Exercise details.
A stretch of the entries below is to be set down exactly, running from the line with "0 1px,#4a6fd0 1px" through the line with "0 1px,#c9a21b 1px", both included, and no other line.

User interface change data.
..........

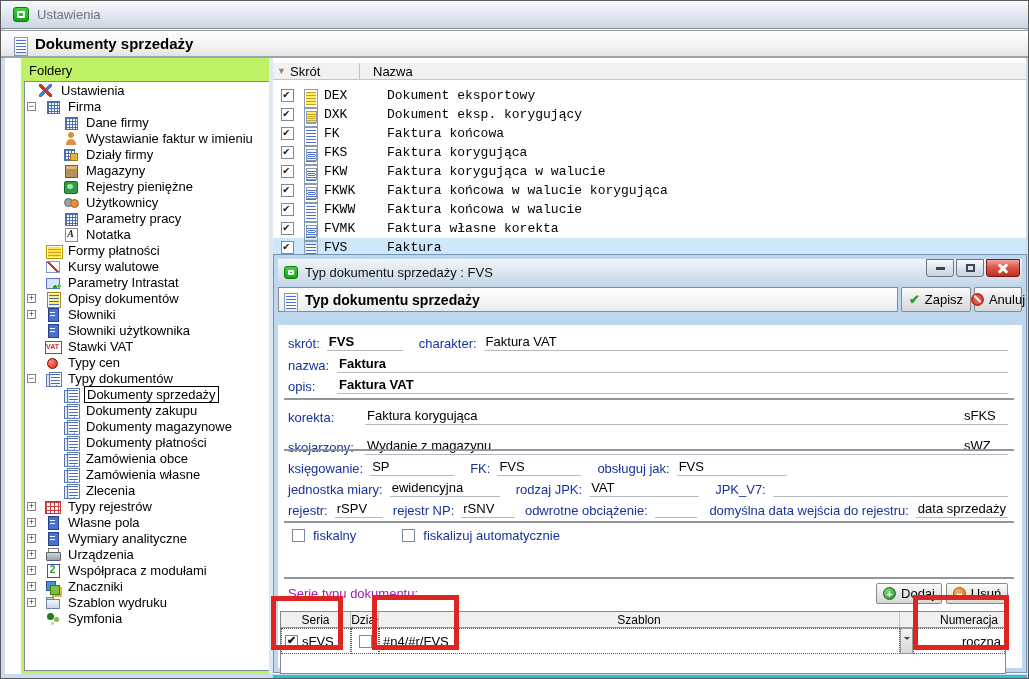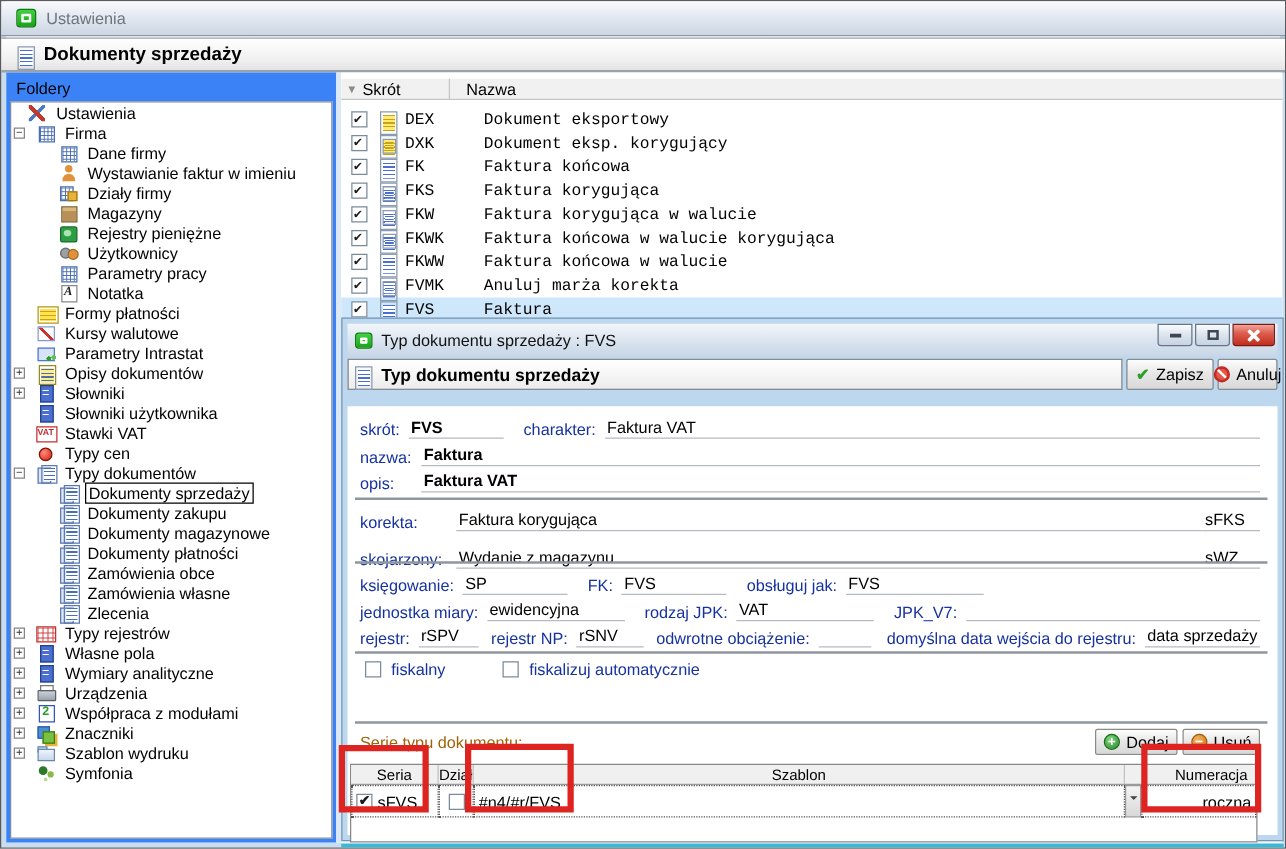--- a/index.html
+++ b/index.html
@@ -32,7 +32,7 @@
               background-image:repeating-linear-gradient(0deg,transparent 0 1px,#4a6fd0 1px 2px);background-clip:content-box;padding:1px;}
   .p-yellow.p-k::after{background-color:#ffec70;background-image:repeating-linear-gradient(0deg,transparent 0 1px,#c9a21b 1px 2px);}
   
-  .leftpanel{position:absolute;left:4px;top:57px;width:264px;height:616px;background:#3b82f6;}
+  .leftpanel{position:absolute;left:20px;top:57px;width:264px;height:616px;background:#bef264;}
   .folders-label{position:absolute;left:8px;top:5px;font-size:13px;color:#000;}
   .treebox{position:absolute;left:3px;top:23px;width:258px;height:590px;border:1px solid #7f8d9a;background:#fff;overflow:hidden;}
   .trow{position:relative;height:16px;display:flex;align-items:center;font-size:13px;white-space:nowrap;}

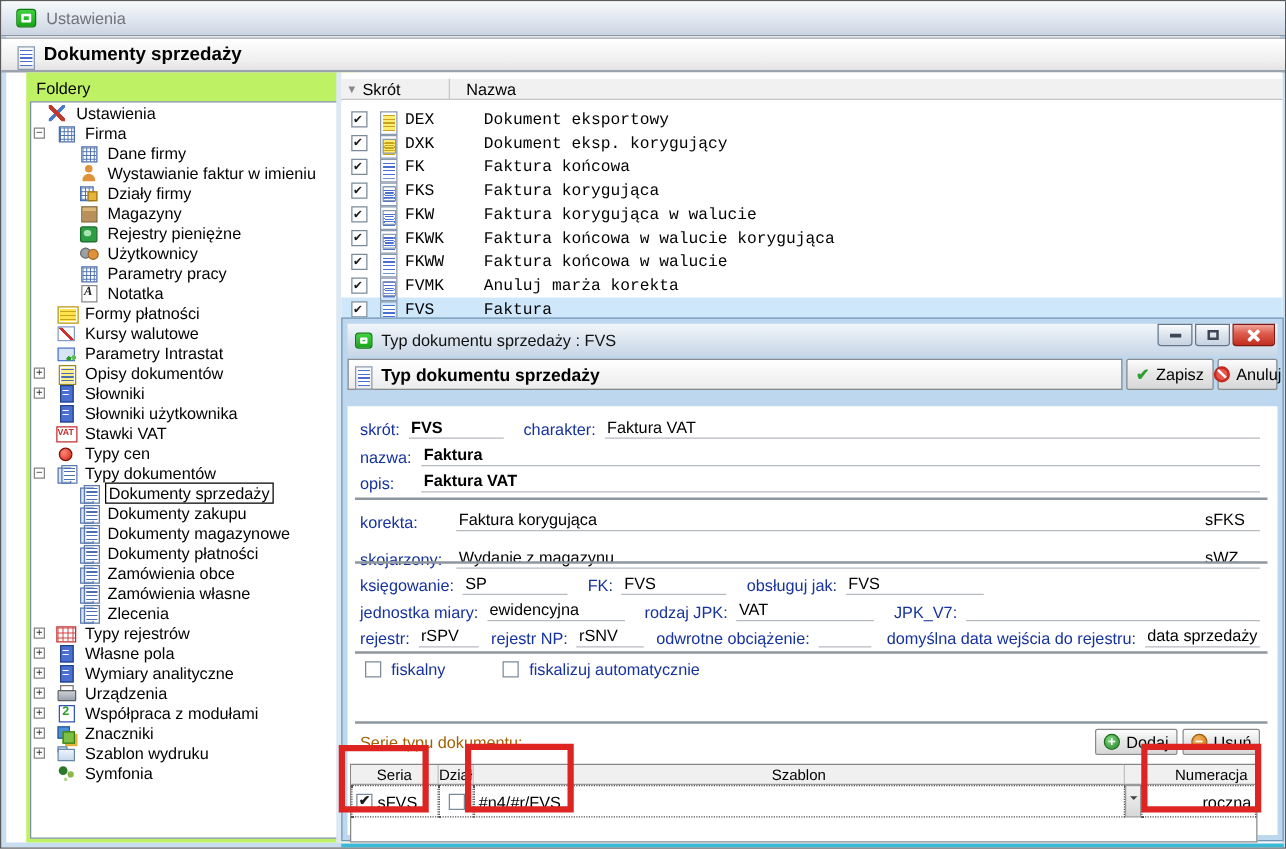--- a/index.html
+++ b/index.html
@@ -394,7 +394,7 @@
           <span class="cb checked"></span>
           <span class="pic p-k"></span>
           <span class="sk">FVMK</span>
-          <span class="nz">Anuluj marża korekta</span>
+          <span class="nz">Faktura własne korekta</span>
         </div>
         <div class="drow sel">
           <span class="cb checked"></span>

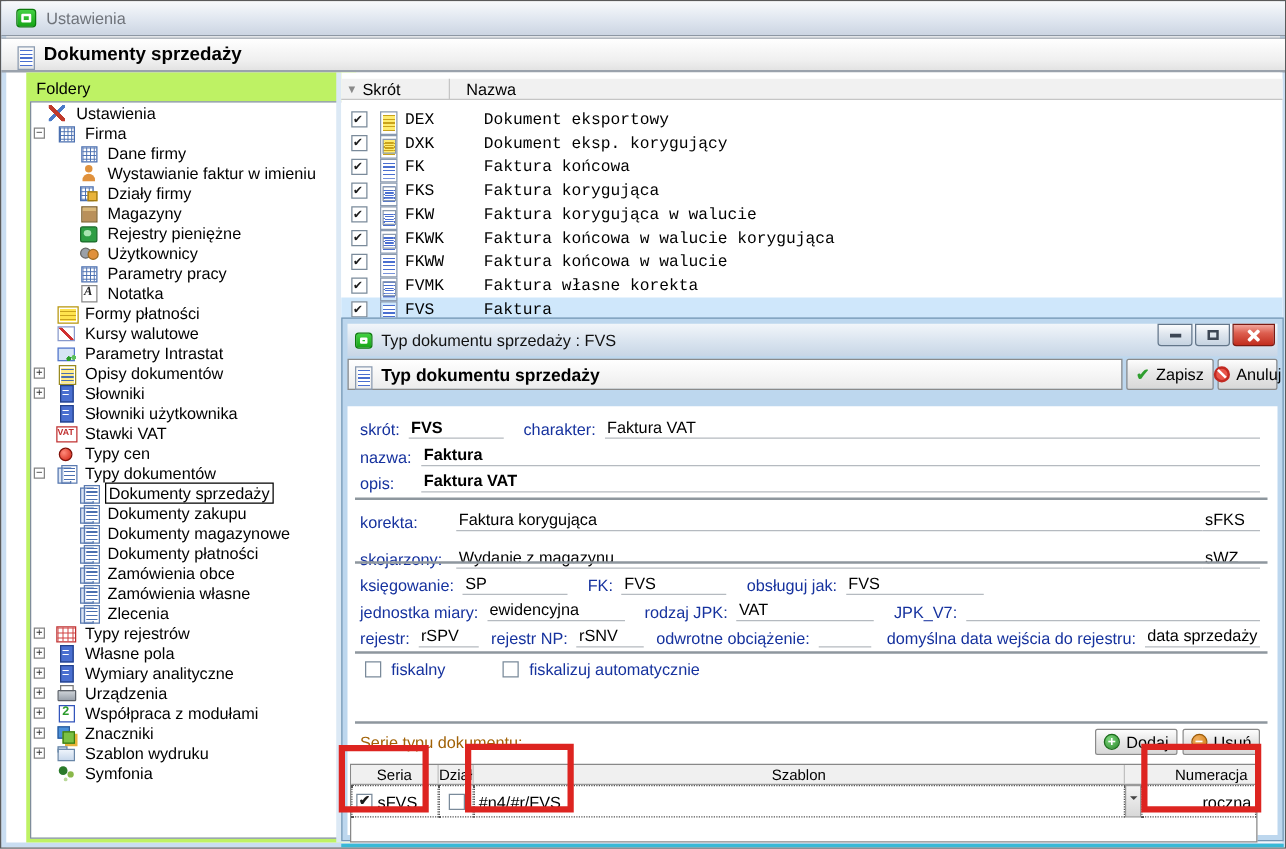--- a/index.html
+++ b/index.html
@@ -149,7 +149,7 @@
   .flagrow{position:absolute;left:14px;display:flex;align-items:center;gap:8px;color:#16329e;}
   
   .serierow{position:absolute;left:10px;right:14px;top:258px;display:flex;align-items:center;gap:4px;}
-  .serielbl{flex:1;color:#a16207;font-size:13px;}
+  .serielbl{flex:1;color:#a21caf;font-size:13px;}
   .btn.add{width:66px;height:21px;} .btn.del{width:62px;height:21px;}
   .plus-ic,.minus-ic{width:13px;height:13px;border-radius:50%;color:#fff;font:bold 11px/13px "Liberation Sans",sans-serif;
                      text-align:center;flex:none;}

..........

Problem solution.
               background-image:repeating-linear-gradient(0deg,transparent 0 1px,#4a6fd0 1px 2px);background-clip:content-box;padding:1px;}
   .p-yellow.p-k::after{background-color:#ffec70;background-image:repeating-linear-gradient(0deg,transparent 0 1px,#c9a21b 1px 2px);}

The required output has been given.